The Words

Burakku kigyō

Japanese · 2000s · 2000s
Japan already had karōshi, a word for death from overwork. Burakku kigyō named the institution that produced it, the company whose business model depended on treating workers as disposable.

The term burakku kigyō emerged from Japanese internet forums and labor advocacy communities in the 2000s, initially used by younger workers to describe companies that engaged in practices including unpaid overtime, verbal abuse from supervisors, unrealistic performance quotas, and deliberate creation of working conditions so intolerable that employees would resign before becoming eligible for benefits or severance. The "black" in burakku derives from its English association with illegal or unethical activity, not from racial connotation, paralleling the Japanese use of "black market" (burakku maketto).

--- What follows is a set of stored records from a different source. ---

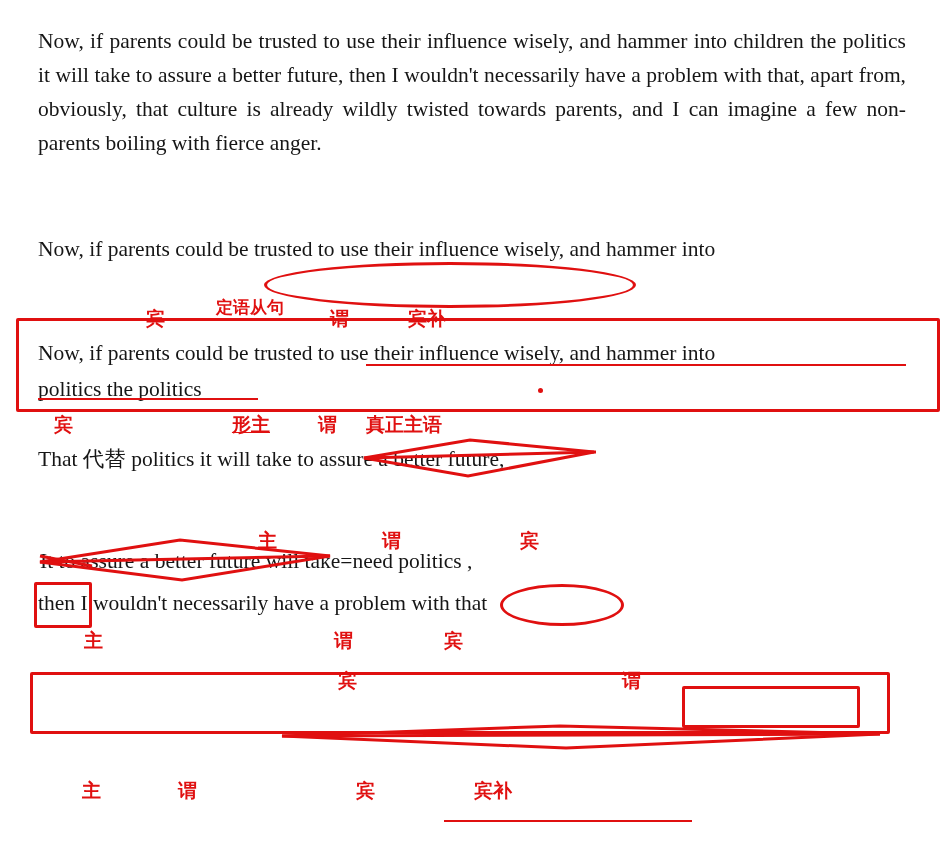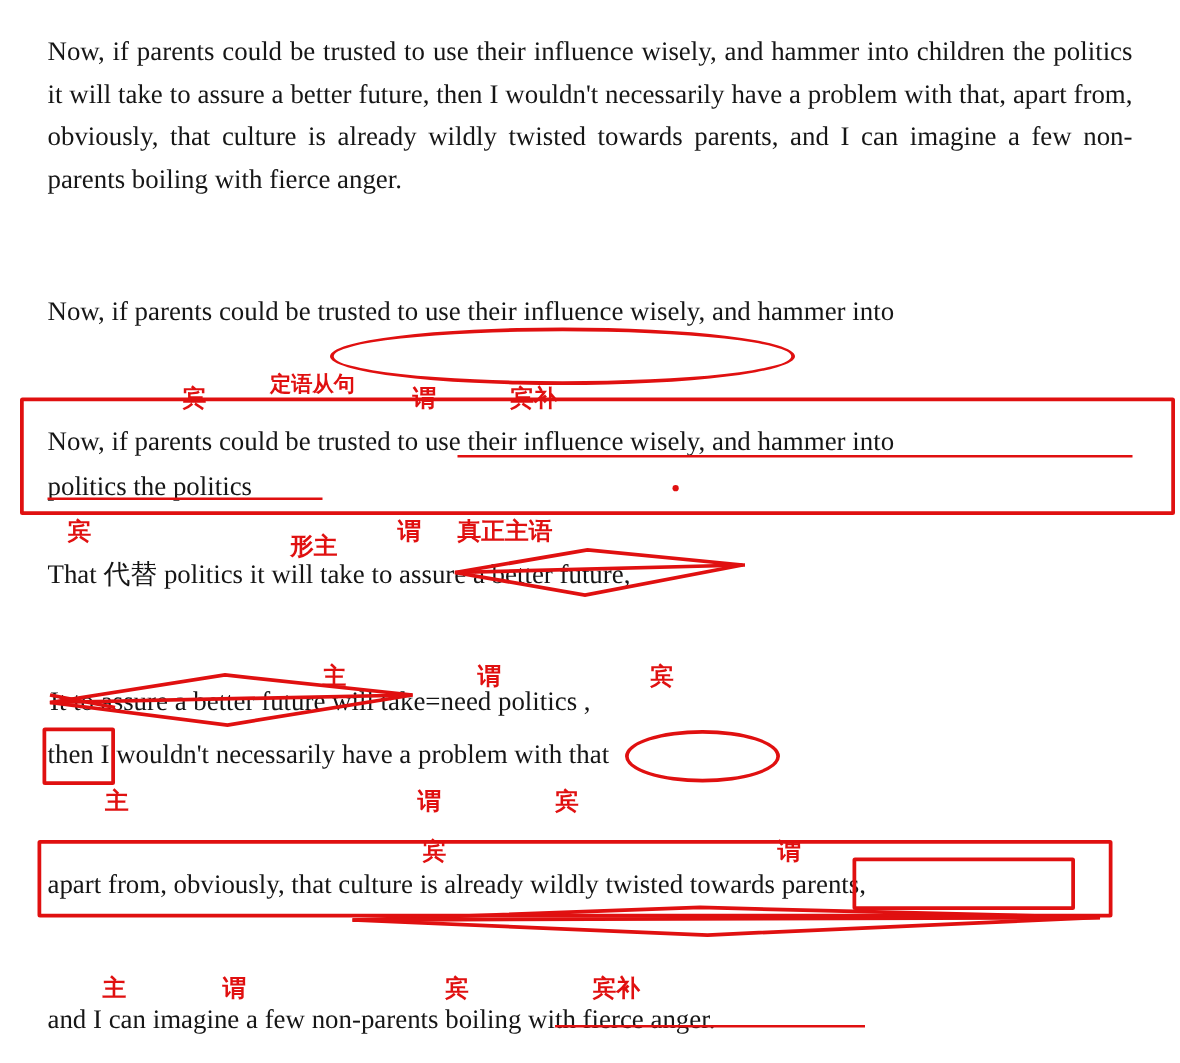--- a/index.html
+++ b/index.html
@@ -78,32 +78,30 @@
   <div class="para" style="left:38px; top:232px;">Now, if parents could be trusted to use their influence wisely, and hammer into</div>
 
   <div class="para" style="left:38px; top:336px;">Now, if parents could be trusted to use their influence wisely, and hammer into</div>
   <div class="para" style="left:38px; top:372px;">politics the politics</div>
 
   <div class="para" style="left:38px; top:442px;">That 代替  politics it will take to assure a better future,</div>
 
   <div class="para" style="left:40px; top:544px;">It to assure a better future will take=need politics ,</div>
   <div class="para" style="left:38px; top:586px;">then I wouldn't necessarily have a problem with that</div>
 
-  <div class="para" style="left:38px; top:690px;">apart from, obviously, that culture is already wildly twisted towards parents,</div>
 
-  <div class="para" style="left:38px; top:798px;">and I can imagine a few non-parents boiling with fierce anger.</div>
 
   <div class="cn" style="left:216px; top:296px; font-size:17px;">定语从句</div>
 
   <div class="cn" style="left:146px; top:306px;">宾</div>
   <div class="cn" style="left:330px; top:306px;">谓</div>
   <div class="cn" style="left:408px; top:306px;">宾补</div>
 
   <div class="cn" style="left:54px; top:412px;">宾</div>
-  <div class="cn" style="left:232px; top:424px;">形主</div>
+  <div class="cn" style="left:232px; top:412px;text-decoration:underline;">形主</div>
   <div class="cn" style="left:318px; top:412px;">谓</div>
   <div class="cn" style="left:366px; top:412px;">真正主语</div>
 
   <div class="cn" style="left:258px; top:528px;">主</div>
   <div class="cn" style="left:382px; top:528px;">谓</div>
   <div class="cn" style="left:520px; top:528px;">宾</div>
 
   <div class="cn" style="left:84px; top:628px;">主</div>
   <div class="cn" style="left:334px; top:628px;">谓</div>
   <div class="cn" style="left:444px; top:628px;">宾</div>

The term entered mainstream discourse when it was selected as one of the top ten buzzwords of 2013 by the Jiyūkokuminsha publishing company's annual New Words and Buzzwords Award. That same year, a number of Japanese labor advocacy organizations and media outlets began using the term in formal reporting. The phenomenon it described had existed for decades, rooted in Japan's postwar corporate culture of lifetime employment, company loyalty, and hierarchy, but the naming of it reflected a generational shift in willingness to tolerate practices that older workers had accepted as normal.

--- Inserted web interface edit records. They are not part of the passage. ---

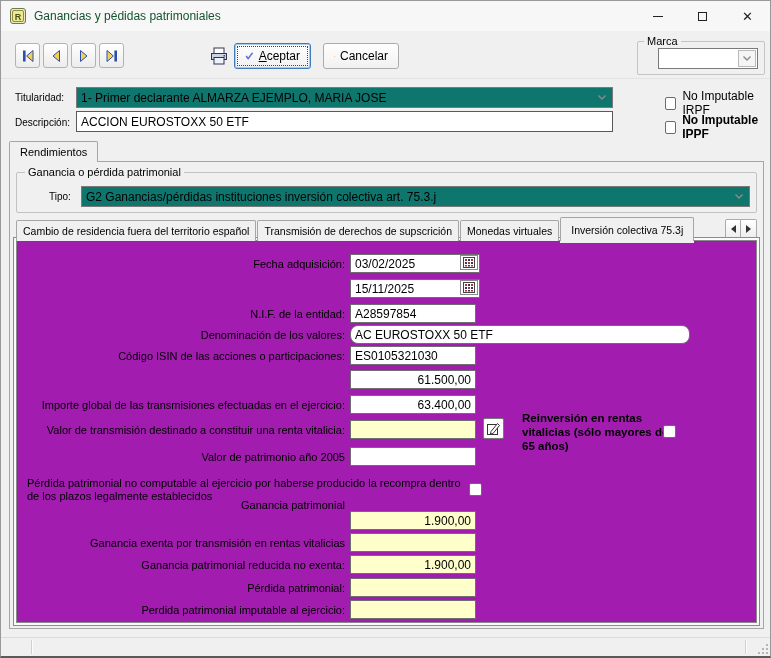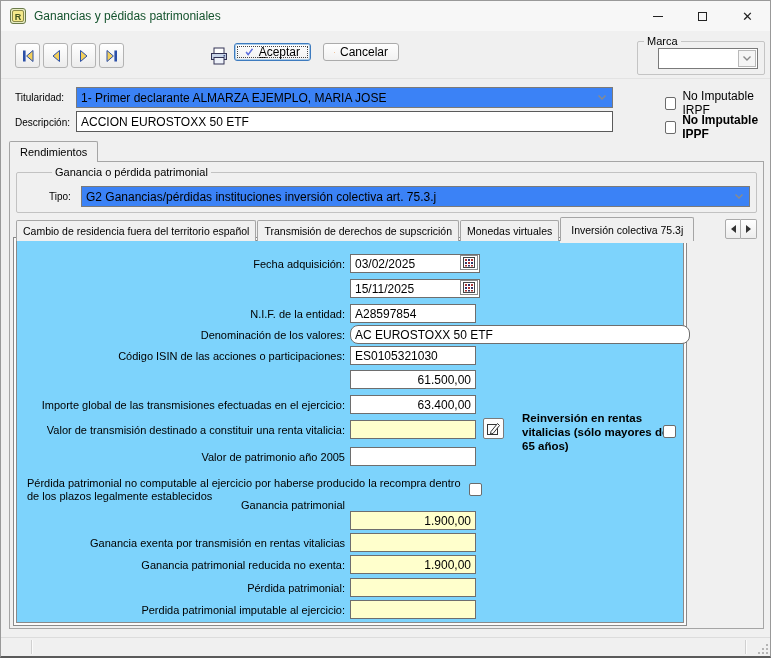--- a/index.html
+++ b/index.html
@@ -15,60 +15,60 @@
   .titlebar .title { font-size:12px; color:#14532d; }
   .win-controls { position:absolute; right:0; top:0; height:30px; display:flex; }
   .win-btn { width:45px; height:30px; display:flex; align-items:center; justify-content:center; }
   .glyph-min { width:10px; border-top:1px solid #222; display:block; }
   .glyph-max { width:9px; height:9px; border:1px solid #222; display:block; }
   .glyph-close { font-size:13px; color:#222; line-height:1; }
   
   .toolbar { position:absolute; top:30px; left:0; right:0; height:48px; background:#f0f0f0; border-bottom:1px solid #e3e3e3; }
   .nav-btn { position:absolute; top:12px; width:25px; height:25px; border:1px solid #b3b3b3; border-radius:3px;
     background:linear-gradient(#ffffff,#ececec); display:flex; align-items:center; justify-content:center; }
-  .tool-btn { position:absolute; top:12px; height:18px; border:1px solid #ababab; border-radius:3px;
+  .tool-btn { position:absolute; top:12px; height:26px; border:1px solid #ababab; border-radius:3px;
     background:linear-gradient(#fefefe,#f1f1f1); display:flex; align-items:center; justify-content:center; gap:5px;
     font-size:12px; padding:0 10px; }
   .tool-btn.focused { border:1px solid #3d7bbf; box-shadow:0 0 0 1px #a9cbe8 inset; outline:1px dotted #444; outline-offset:-4px; }
   .tool-btn .lbl::first-letter { text-decoration:underline; }
   .print-wrap { position:absolute; top:14px; left:206px; width:24px; height:22px; display:flex; align-items:center; justify-content:center; }
   fieldset.marca { position:absolute; top:4px; left:636px; width:128px; height:40px; border:1px solid #c4c4c4; border-radius:2px; background:transparent; }
   fieldset.marca legend { font-size:11px; padding:0 3px; margin-left:6px; color:#000; }
   .combo-sm { position:absolute; right:6px; top:1px; width:100px; height:21px; background:#fff; border:1px solid #7a7a7a; display:flex; align-items:center; }
   .combo-sm .cv { flex:1; font-size:11px; padding-left:4px; }
   .combo-sm .cbtn { width:18px; height:17px; margin-right:1px; border:1px solid #b9b9b9; background:#f5f5f5; display:flex; align-items:center; justify-content:center; }
   
   .field-label { position:absolute; font-size:10px; color:#000;text-align:center; }
-  .combo { position:absolute; background:#3b82f6; border:1px solid #7a7a7a; display:flex; align-items:center; height:21px; }
+  .combo { position:absolute; background:#0f766e; border:1px solid #7a7a7a; display:flex; align-items:center; height:21px; }
   .combo .cv { flex:1; font-size:12px; padding-left:4px; white-space:nowrap; overflow:hidden; }
   .combo .chev { width:20px; display:flex; align-items:center; justify-content:center; }
   .txt { position:absolute; height:21px; border:1px solid #5a5a5a; background:#fff; font-family:"Liberation Sans",sans-serif; font-size:12px; padding:0 4px; }
   .checkbox { display:inline-block; width:13px; height:13px; background:#fff; border:1px solid #6b6b6b; border-radius:2px; vertical-align:middle; }
   .cb-row { position:absolute; display:flex; align-items:center; gap:6px; font-size:12px;padding-left:44px; }
   .cb-row.bold { font-weight:bold; }
   
   .otab { position:absolute; left:8px; top:140px; height:21px; padding:0 10px; font-size:11px; background:#f0f0f0;
     border:1px solid #a5a5a5; border-bottom:none; border-radius:2px 2px 0 0; display:flex; align-items:center; z-index:3; }
   .otab-body { position:absolute; left:8px; top:160px; width:755px; height:468px; border:1px solid #a5a5a5; background:#f0f0f0; }
   
-  fieldset.group { position:absolute; left:6px; top:4px; width:741px; height:47px; border:1px solid #c2c2c2; border-radius:2px;padding-left:27px; }
+  fieldset.group { position:absolute; left:6px; top:4px; width:741px; height:47px; border:1px solid #c2c2c2; border-radius:2px; }
   fieldset.group legend { font-size:11px; padding:0 3px; margin-left:8px; }
   
   .itabs { position:absolute; left:6px; top:55px; right:6px; height:24px; display:flex; align-items:flex-end; }
   .itab { height:21px; padding:0 6px; font-size:10.5px; display:flex; align-items:center; border:1px solid #a5a5a5; border-bottom:none;
     border-radius:2px 2px 0 0; background:#f0f0f0; margin-right:1px; white-space:nowrap; position:relative; z-index:1; }
   .itab.active { height:24px; z-index:4; padding:0 10px; box-shadow:0 2px 0 #f0f0f0; }
   .tab-scroll { position:absolute; right:0; bottom:2px; display:flex; }
   .tsbtn { width:16px; height:20px; border:1px solid #ababab; background:linear-gradient(#fff,#ededed); display:flex; align-items:center; justify-content:center; }
   .tsbtn:first-child { border-radius:2px 0 0 2px; }
   .tsbtn:last-child { border-radius:0 2px 2px 0; border-left:none; }
   .tri-l { width:0; height:0; border-top:4px solid transparent; border-bottom:4px solid transparent; border-right:5px solid #333; }
   .tri-r { width:0; height:0; border-top:4px solid transparent; border-bottom:4px solid transparent; border-left:5px solid #333; }
   
-  .panel { position:absolute; left:6px; top:78px; width:668px; height:383px; background:#7dd3fc;
+  .panel { position:absolute; left:6px; top:78px; width:741px; height:383px; background:#a21caf;
     border:1px solid #8a8a8a; box-shadow:0 0 0 2px #fbfbfb, 0 0 0 3px #8a8a8a;padding-left:9px; }
   .panel .rlabel { position:absolute; left:0; width:328px; text-align:right; font-size:11px; line-height:13px; }
   .panel .fld { position:absolute; left:333px; height:19px; border:1px solid #6e6e6e; background:#fff;
     font-family:"Liberation Sans",sans-serif; font-size:12px; padding:0 4px; }
   .panel .fld.yellow { background:#ffffcc; }
   .panel .fld.num { text-align:right; }
   .datebtn { position:absolute; top:1px; width:18px; height:15px; background:#fff; border:1px solid #8a8a8a; display:flex; align-items:center; justify-content:center; }
   .editbtn { position:absolute; width:21px; height:21px; border:1px solid #7a7a7a; border-radius:2px; background:#fdfdfd; display:flex; align-items:center; justify-content:center; }
   .boldnote { position:absolute; font-size:11.5px; font-weight:bold; line-height:14px; }
   .wraplabel { position:absolute; font-size:11px; line-height:13px; }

Burakku kigyō sits within a broader Japanese vocabulary for the pathologies of corporate life, including karōshi (death from overwork), karōjisatsu (suicide from overwork), kigyō senshi (corporate soldier), and shachiku (corporate livestock). What distinguishes burakku kigyō from these terms is its focus on the institution rather than the individual. Karōshi names what happens to the worker. Burakku kigyō names the company that created the conditions. The shift in linguistic focus from victim to perpetrator marked a significant development in Japanese labor discourse.